[Data shown]

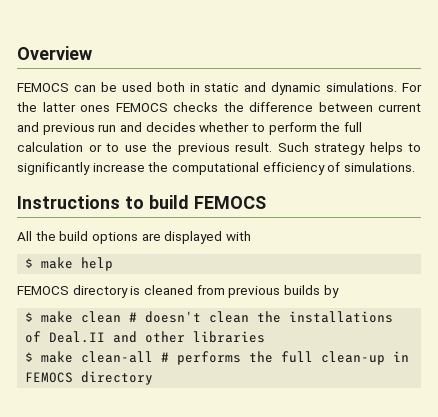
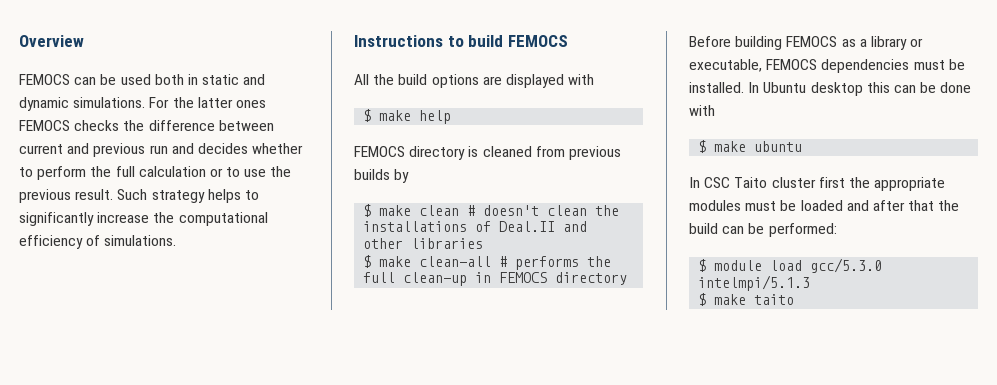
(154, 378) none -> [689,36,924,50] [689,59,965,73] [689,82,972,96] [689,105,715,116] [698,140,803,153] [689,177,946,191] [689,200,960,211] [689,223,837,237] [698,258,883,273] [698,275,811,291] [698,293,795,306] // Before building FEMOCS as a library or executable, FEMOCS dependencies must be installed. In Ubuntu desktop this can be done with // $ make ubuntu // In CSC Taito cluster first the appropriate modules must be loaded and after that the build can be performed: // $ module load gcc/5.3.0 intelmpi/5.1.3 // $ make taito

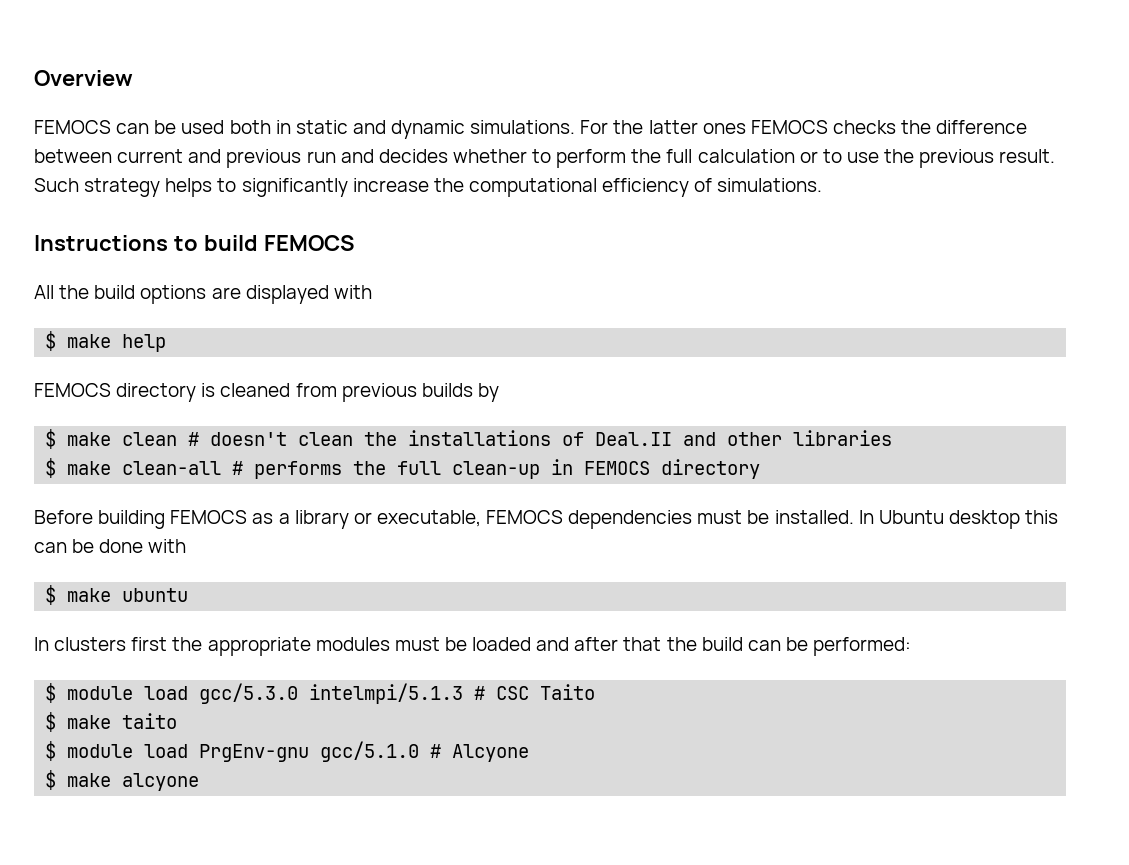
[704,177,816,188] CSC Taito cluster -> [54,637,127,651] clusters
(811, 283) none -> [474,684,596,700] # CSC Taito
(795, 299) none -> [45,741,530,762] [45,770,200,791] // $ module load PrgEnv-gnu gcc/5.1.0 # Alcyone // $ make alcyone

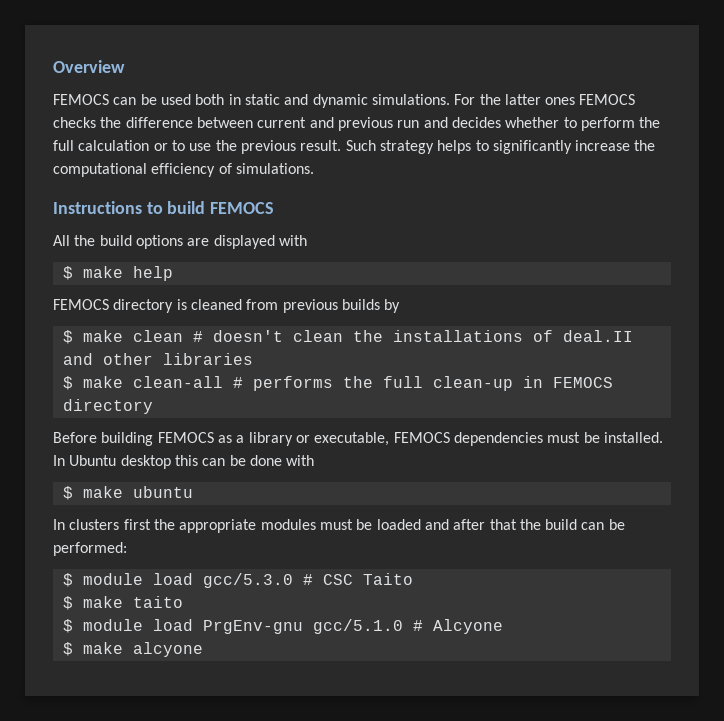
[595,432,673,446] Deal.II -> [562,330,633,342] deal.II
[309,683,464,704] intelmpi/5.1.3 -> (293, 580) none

[/Data shown]
[Data shown]

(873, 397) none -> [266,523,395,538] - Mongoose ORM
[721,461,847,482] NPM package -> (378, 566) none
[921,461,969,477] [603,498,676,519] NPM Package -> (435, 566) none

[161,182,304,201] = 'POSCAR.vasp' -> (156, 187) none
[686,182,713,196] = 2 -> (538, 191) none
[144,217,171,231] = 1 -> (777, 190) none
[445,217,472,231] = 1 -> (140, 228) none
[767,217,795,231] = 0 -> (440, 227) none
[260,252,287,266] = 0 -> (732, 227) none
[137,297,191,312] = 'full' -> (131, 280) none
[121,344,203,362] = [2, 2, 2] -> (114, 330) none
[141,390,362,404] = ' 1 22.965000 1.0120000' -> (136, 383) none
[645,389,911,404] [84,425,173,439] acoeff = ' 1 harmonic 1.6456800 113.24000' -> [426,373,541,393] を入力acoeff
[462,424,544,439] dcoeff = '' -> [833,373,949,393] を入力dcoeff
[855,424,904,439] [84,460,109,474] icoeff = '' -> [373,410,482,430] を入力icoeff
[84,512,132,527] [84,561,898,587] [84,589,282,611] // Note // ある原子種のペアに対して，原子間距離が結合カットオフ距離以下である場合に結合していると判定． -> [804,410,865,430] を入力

[/Data shown]
[Data shown]

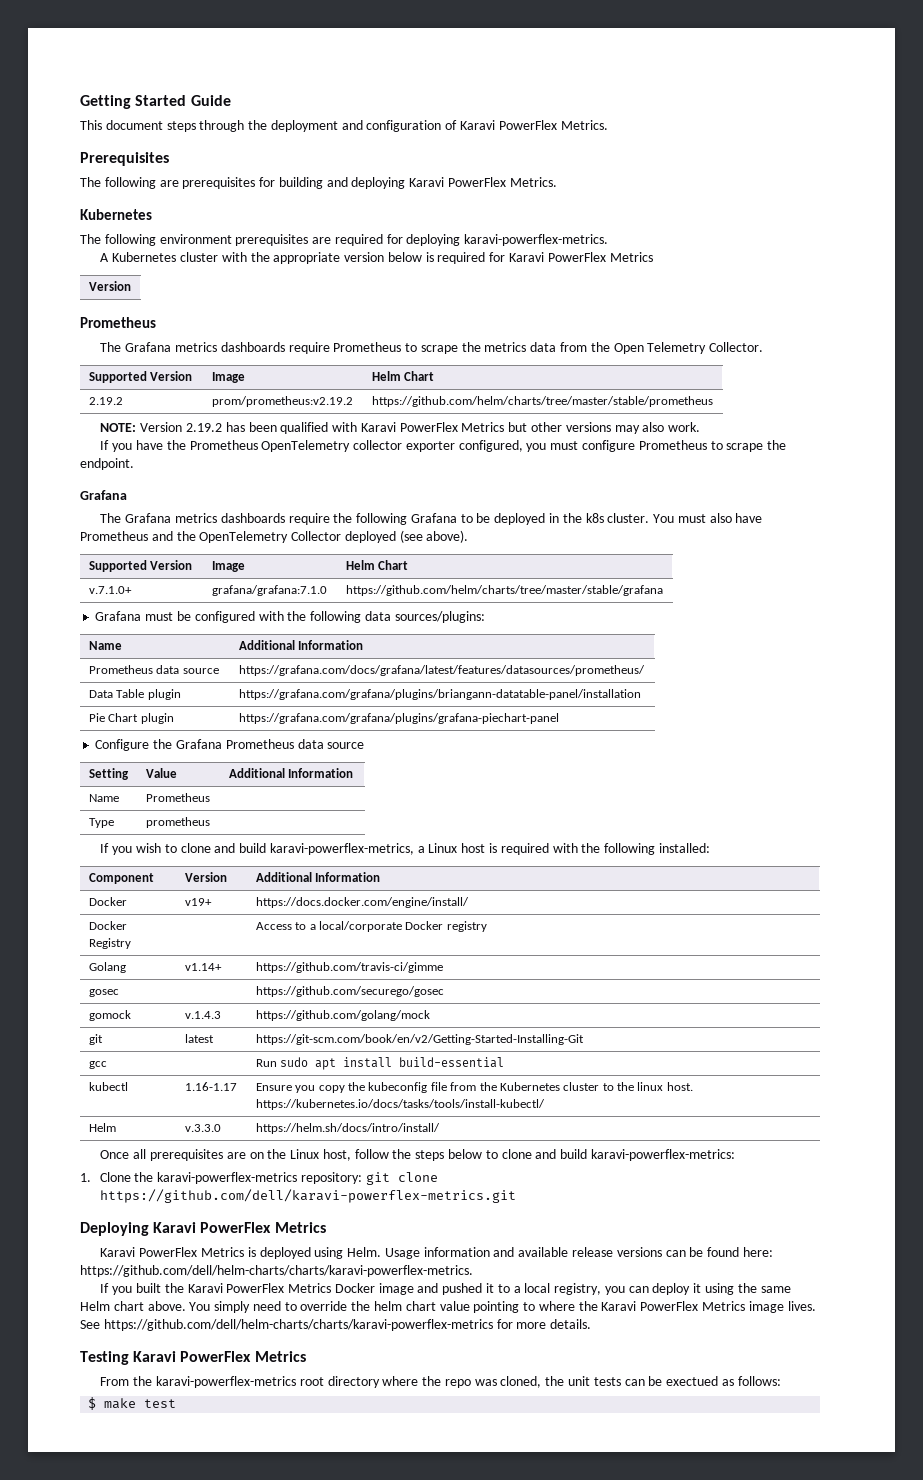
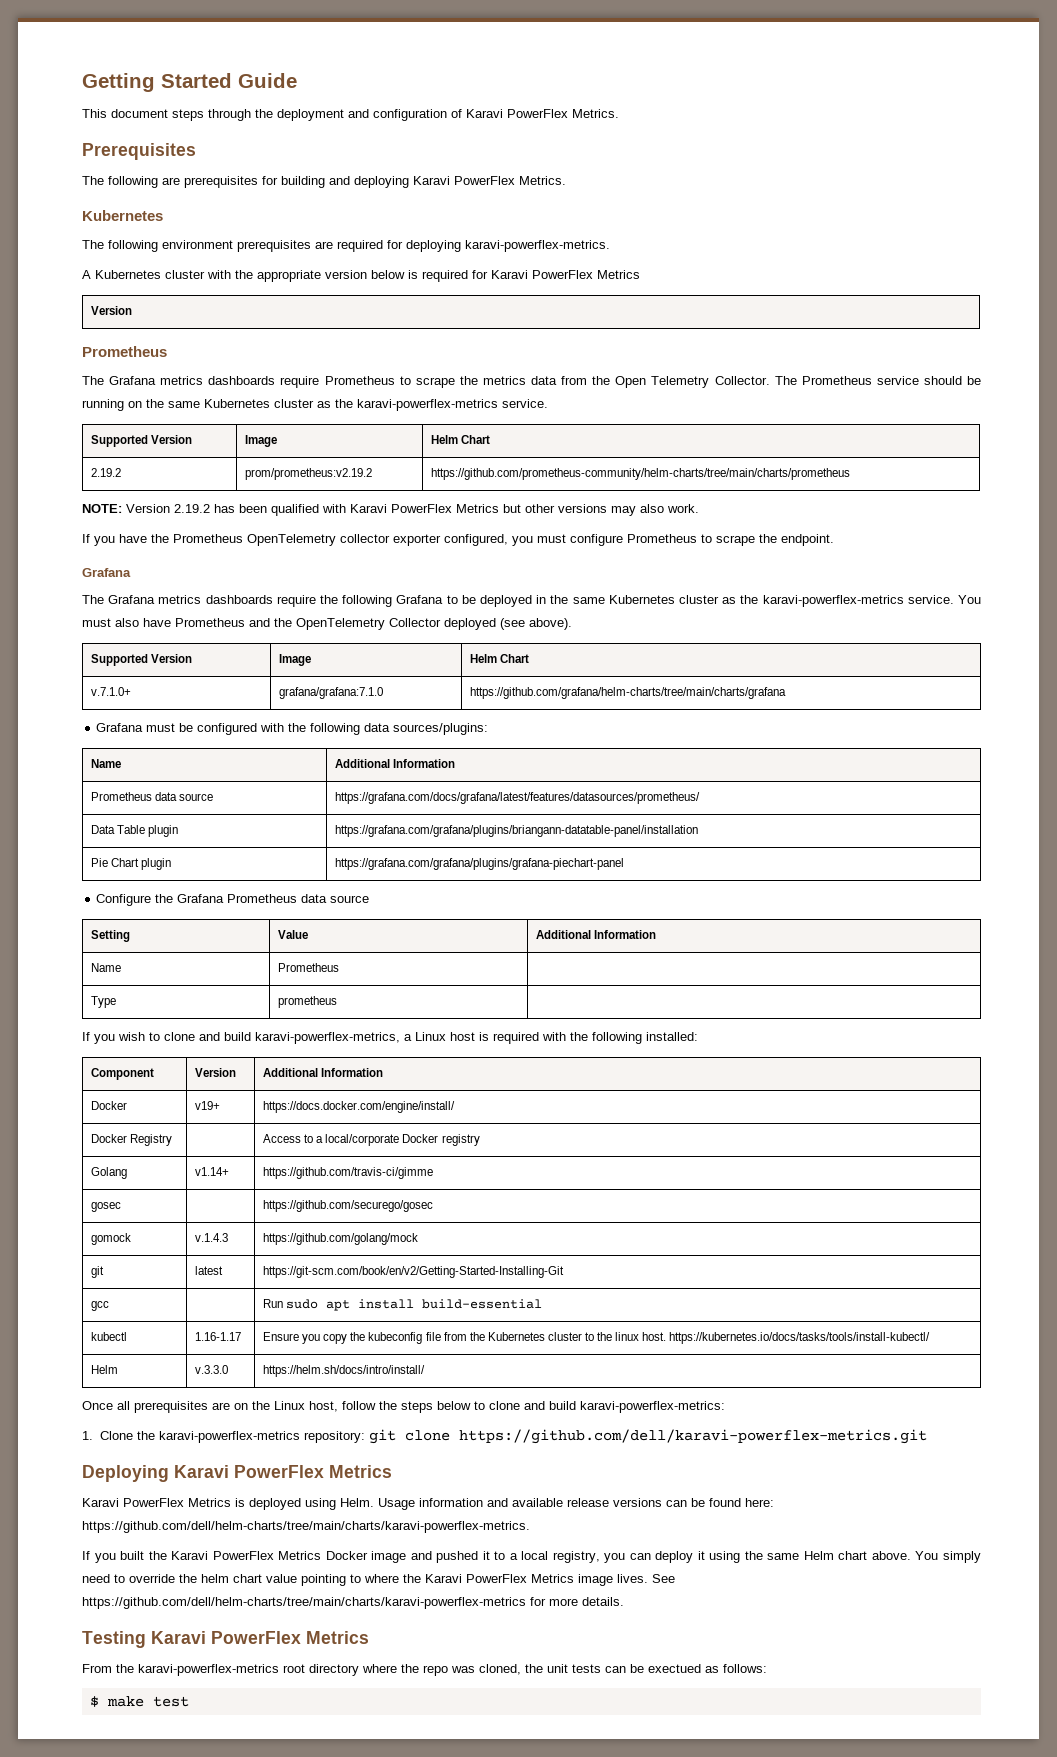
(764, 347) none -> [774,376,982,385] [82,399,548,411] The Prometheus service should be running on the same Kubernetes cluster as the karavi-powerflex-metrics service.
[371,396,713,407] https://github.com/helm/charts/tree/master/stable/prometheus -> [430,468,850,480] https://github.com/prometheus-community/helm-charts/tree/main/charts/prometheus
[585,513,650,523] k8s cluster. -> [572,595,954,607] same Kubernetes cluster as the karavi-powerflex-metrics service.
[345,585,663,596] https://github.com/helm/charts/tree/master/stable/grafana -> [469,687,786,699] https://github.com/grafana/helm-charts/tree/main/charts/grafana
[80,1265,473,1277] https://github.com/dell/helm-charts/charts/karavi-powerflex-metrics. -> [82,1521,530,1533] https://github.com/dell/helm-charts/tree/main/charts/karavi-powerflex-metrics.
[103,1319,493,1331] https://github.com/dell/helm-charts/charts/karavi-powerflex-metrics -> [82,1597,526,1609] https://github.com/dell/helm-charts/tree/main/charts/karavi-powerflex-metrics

[/Data shown]

__Activity__
Copy the lines above exactly. Start with the line containing "[767,217,795,231] = 0 -> (440, 227) none", end with the line containing "[84,512,132,527] [84,561,898,587] [84,589,282,611]", and include both.

__Output of the task__
[767,217,795,231] = 0 -> (440, 227) none
[260,252,287,266] = 0 -> (732, 227) none
[137,297,191,312] = 'full' -> (131, 280) none
[121,344,203,362] = [2, 2, 2] -> (114, 330) none
[141,390,362,404] = ' 1 22.965000 1.0120000' -> (136, 383) none
[645,389,911,404] [84,425,173,439] acoeff = ' 1 harmonic 1.6456800 113.24000' -> [426,373,541,393] を入力acoeff
[462,424,544,439] dcoeff = '' -> [833,373,949,393] を入力dcoeff
[855,424,904,439] [84,460,109,474] icoeff = '' -> [373,410,482,430] を入力icoeff
[84,512,132,527] [84,561,898,587] [84,589,282,611] // Note // ある原子種のペアに対して，原子間距離が結合カットオフ距離以下である場合に結合していると判定． -> [804,410,865,430] を入力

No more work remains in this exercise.